Edit tracking data:
============================================================
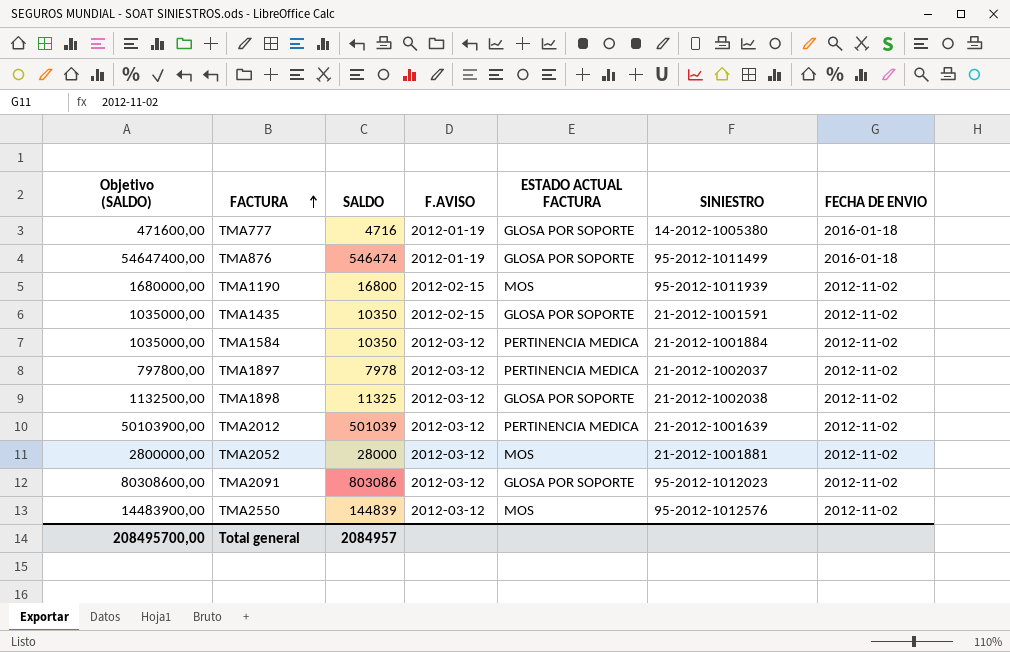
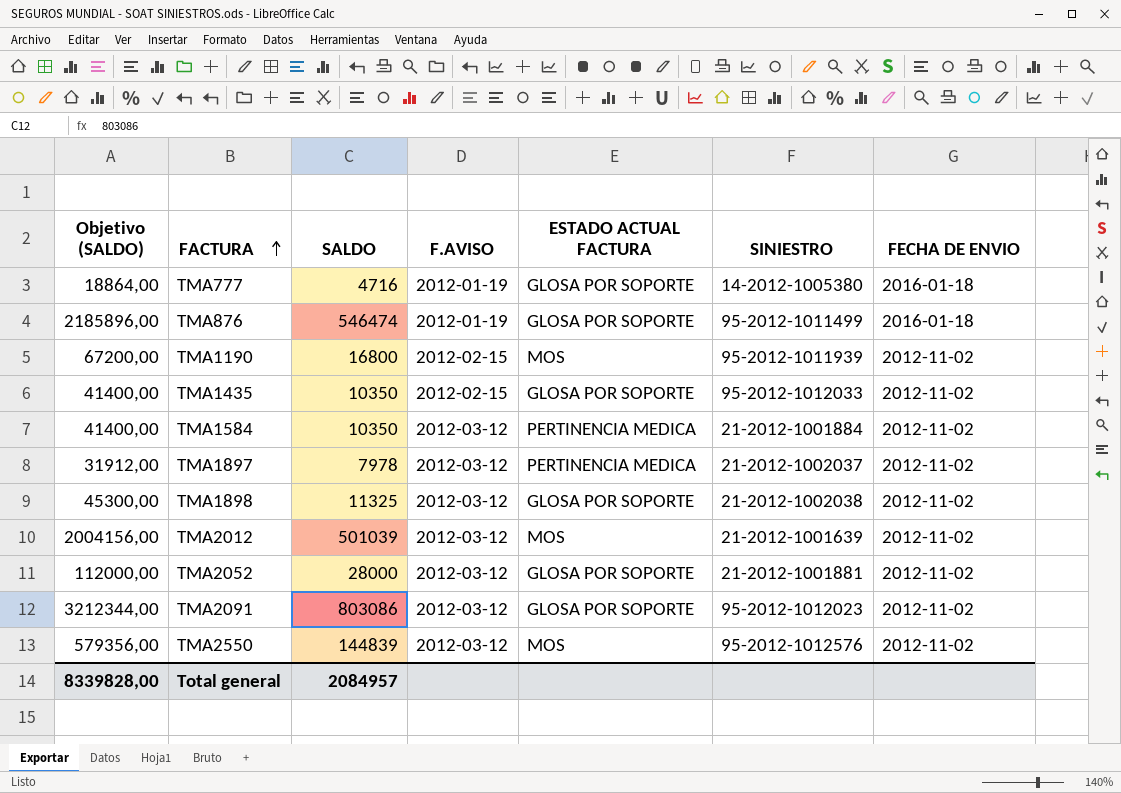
column Objetivo (SALDO) | formula: [SALDO] * 100 -> [SALDO] * 4
TMA1435 | SINIESTRO: 21-2012-1001591 -> 95-2012-1012033
TMA2012 | ESTADO ACTUAL FACTURA: PERTINENCIA MEDICA -> MOS
TMA2052 | ESTADO ACTUAL FACTURA: MOS -> GLOSA POR SOPORTE
Total general | Objetivo (SALDO): 208495700,00 -> 8339828,00

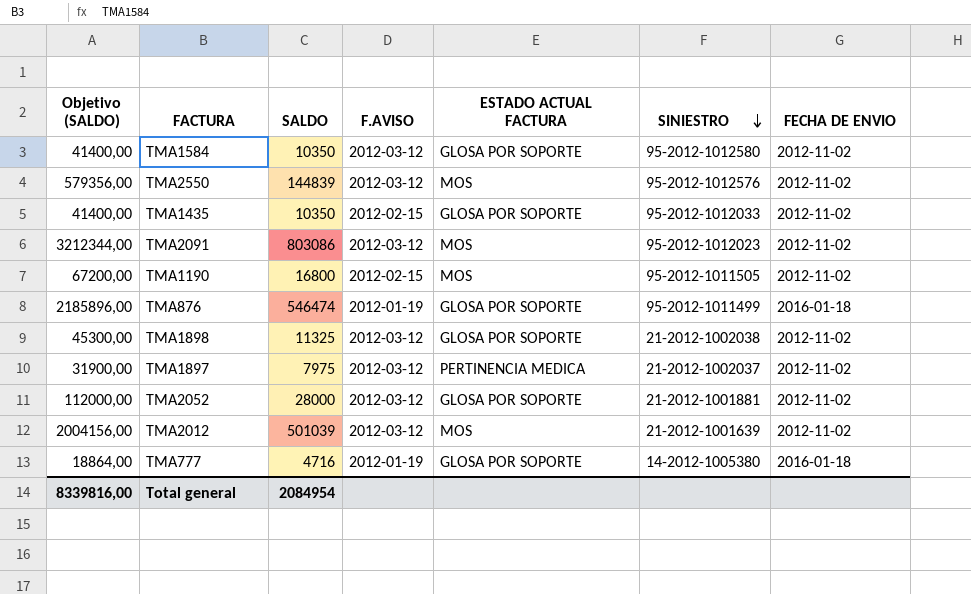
row order: FACTURA ascending -> SINIESTRO descending
TMA1584 | ESTADO ACTUAL FACTURA: PERTINENCIA MEDICA -> GLOSA POR SOPORTE
TMA1584 | SINIESTRO: 21-2012-1001884 -> 95-2012-1012580
TMA2091 | ESTADO ACTUAL FACTURA: GLOSA POR SOPORTE -> MOS
TMA1190 | SINIESTRO: 95-2012-1011939 -> 95-2012-1011505
TMA1897 | Objetivo (SALDO): 31912,00 -> 31900,00
TMA1897 | SALDO: 7978 -> 7975
Total general | Objetivo (SALDO): 8339828,00 -> 8339816,00
Total general | SALDO: 2084957 -> 2084954

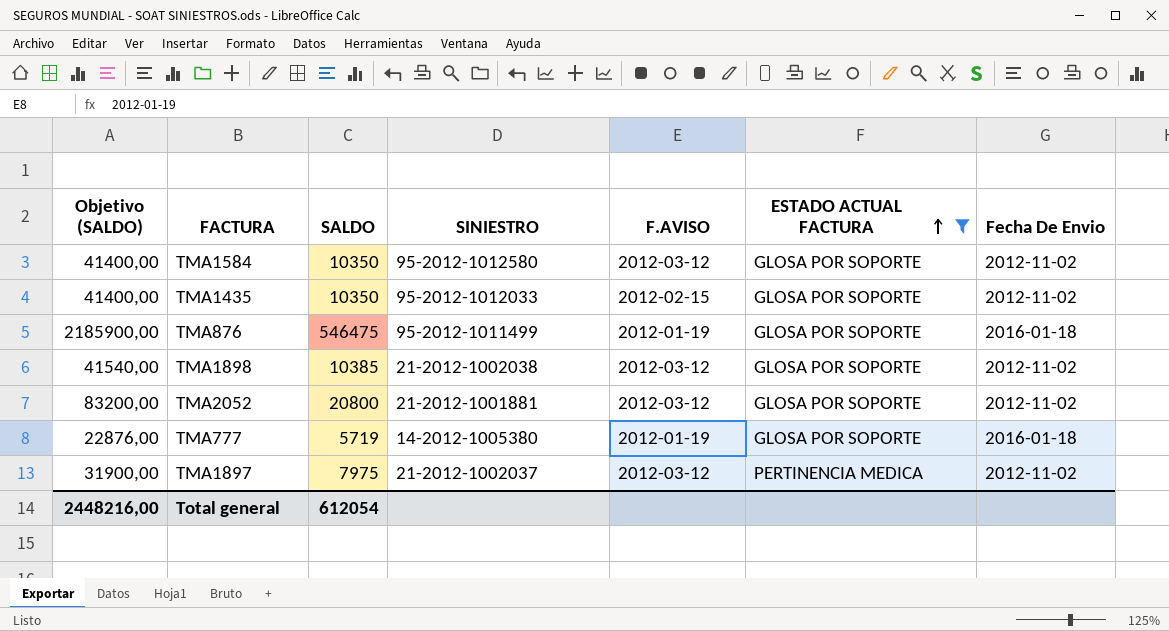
filter: none -> ESTADO ACTUAL FACTURA != MOS
row order: SINIESTRO descending -> ESTADO ACTUAL FACTURA ascending
column SINIESTRO | position: 6 -> 4
column name: FECHA DE ENVIO -> Fecha De Envio
TMA876 | Objetivo (SALDO): 2185896,00 -> 2185900,00
TMA876 | SALDO: 546474 -> 546475
TMA1898 | Objetivo (SALDO): 45300,00 -> 41540,00
TMA1898 | SALDO: 11325 -> 10385
TMA2052 | Objetivo (SALDO): 112000,00 -> 83200,00
TMA2052 | SALDO: 28000 -> 20800
TMA777 | Objetivo (SALDO): 18864,00 -> 22876,00
TMA777 | SALDO: 4716 -> 5719
Total general | Objetivo (SALDO): 8339816,00 -> 2448216,00
Total general | SALDO: 2084954 -> 612054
============================================================
Aim of the exercise
Pull out the lines above in which the word "MEDICA" appears.

Solution for this problem
TMA2012 | ESTADO ACTUAL FACTURA: PERTINENCIA MEDICA -> MOS
TMA1584 | ESTADO ACTUAL FACTURA: PERTINENCIA MEDICA -> GLOSA POR SOPORTE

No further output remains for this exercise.